No pensé que estuviera tan cansado. Cuando he terminado de poner
la tienda y dejado todo en su sitio, me he metido en el saco y lo he
descubierto. No me quedaban fuerzas para hacer nada. He cerrado los ojos e
inmediatamente he quedado dormido. Hacía especialmente frío cuando me he
despertado. He dormido todo el verano con el saco echado por encima a modo de
edredón pero me temo que hoy, septiembre ya, se inaugura otro tiempo. Ha
llegado septiembre, rezaba el título de un poema de Carlos Marzal. A Marzal
yo lo leí la última vez viajando por las islas del Egeo tras renunciar a seguir
mi viaje a través de Sudán y Etiopía. Tenía tantas ansias de viajar sin el
agobio de ser acosado continuamente por la calle que elegí la cuna de nuestra
civilización para continuar mi viaje. Allí era septiembre y yo leía a Carlos
Marzal. Y es que desde entonces septiembre me sabe Homero, a un paréntesis en
el calor de los pueblos del Egeo en donde las calles olían a café y la vida era
grata cuando uno podía encontrar una pequeña isla no asediada por los turistas
de calzón corto y cámara fotográfica en bandolera.

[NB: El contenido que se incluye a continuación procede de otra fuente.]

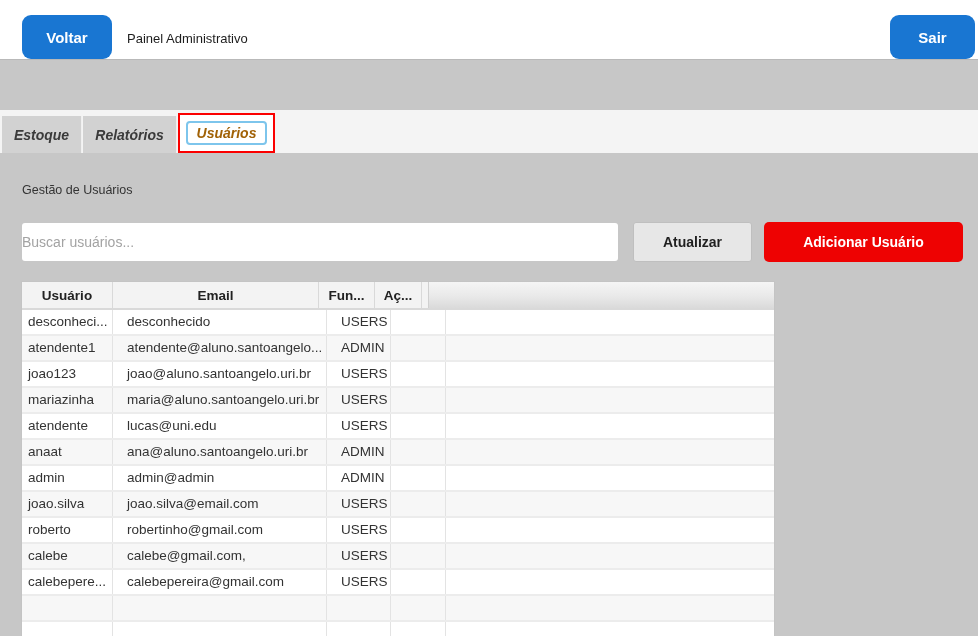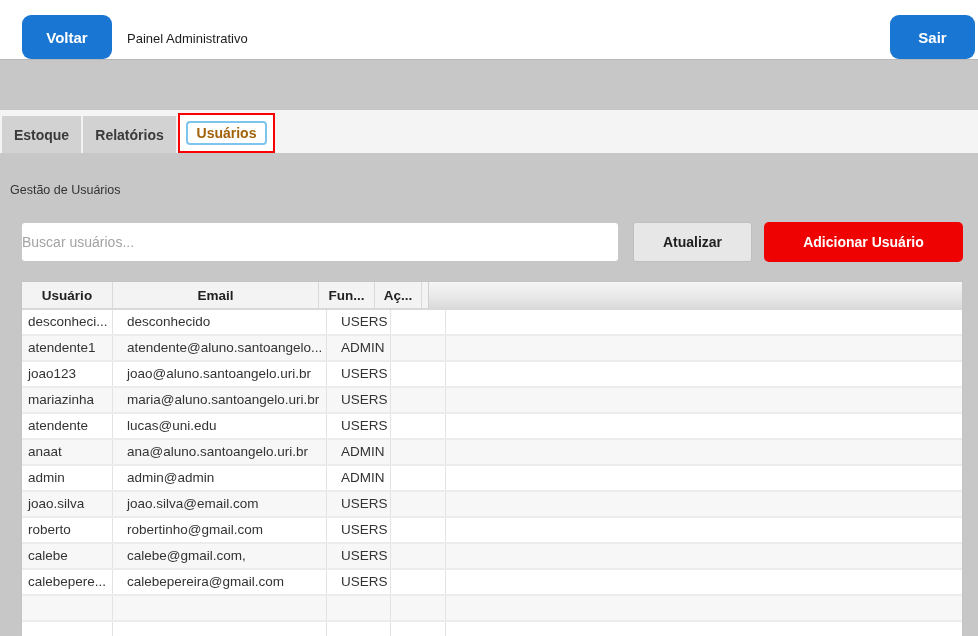"Estoque" .tab { font-style: none -> italic }
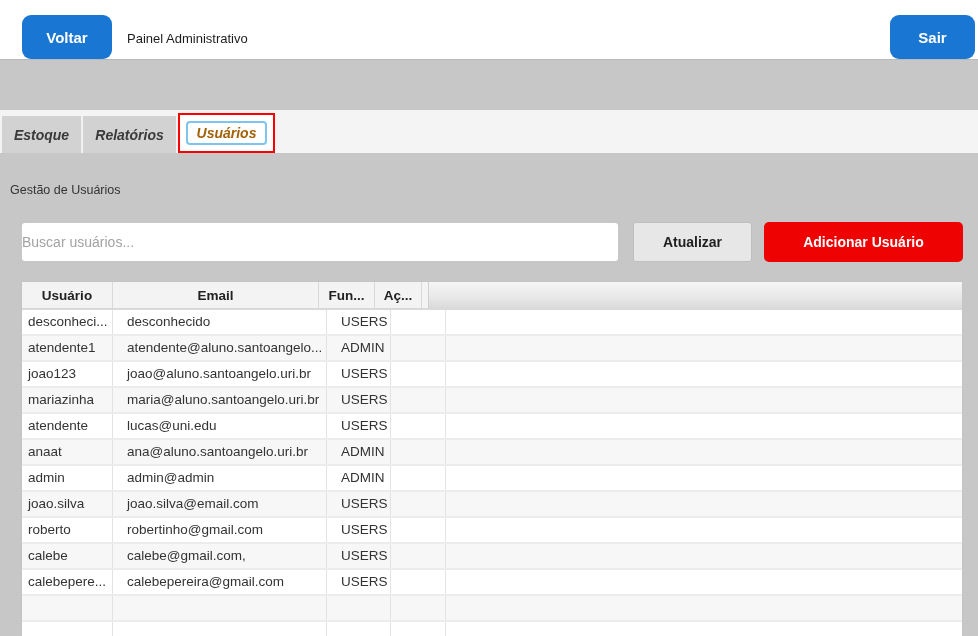"Gestão de Usuários" .section-title { left: 10px -> 22px }
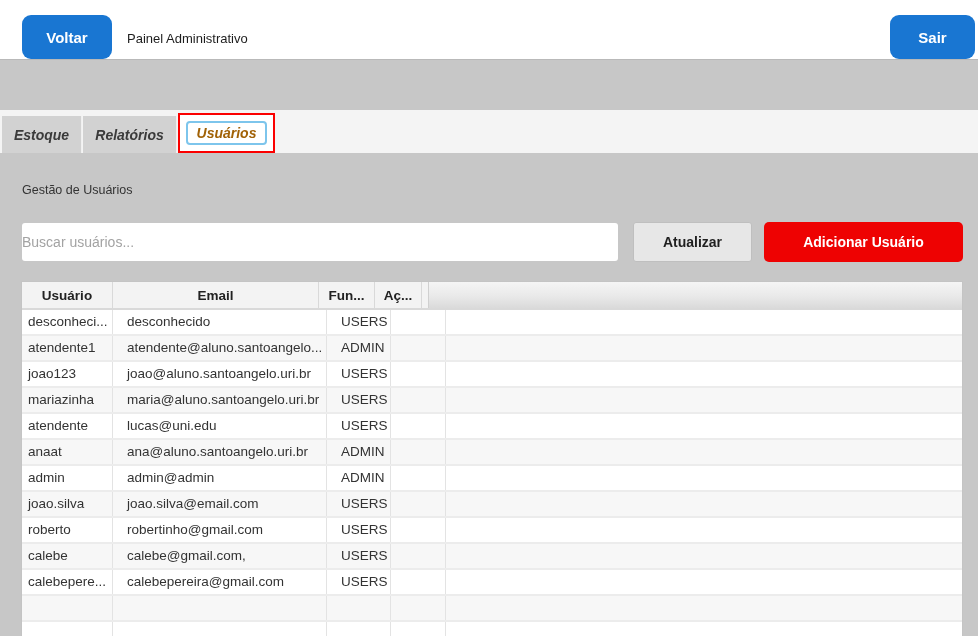"Usuário" .table { width: 940px -> 752px }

El camino esta mañana arrancaba de la misma Andorra la Vieja ascendiendo una empinada abertura en la montaña. Hasta el mismísimo refugio de L’Ille el sendero lo comparten el GR11 y el GR7, éste el conocido E4, que con tanta voluntad y esfuerzo siguen año tras año Manuel Coronado y sus amigos recorriendo toda Europa de occidente a oriente para llegar a la isla de Creta e incluso a la de Chipre. Se trata del Valle del río Orris. La parte alta es muy bella, grandes prados, en esta época ya amarillos, son salpicados por grupos de pinos. Al fondo, todo en rededor, va surgiendo poco a poco el escenario de las desnudas montañas que rodean el valle. Había pensado quedarme a dormir junto al lago de L’Ille, pero no encontré un lugar apropiado. Lo habría después del puerto, ya en el valle de Vallcivera, un amplísimo valle de apacibles prados donde tendría la compañía nocturna del cencerro de las vacas que sustituirían con su bucólico tolón tolón al endiablado tráfico del día anterior.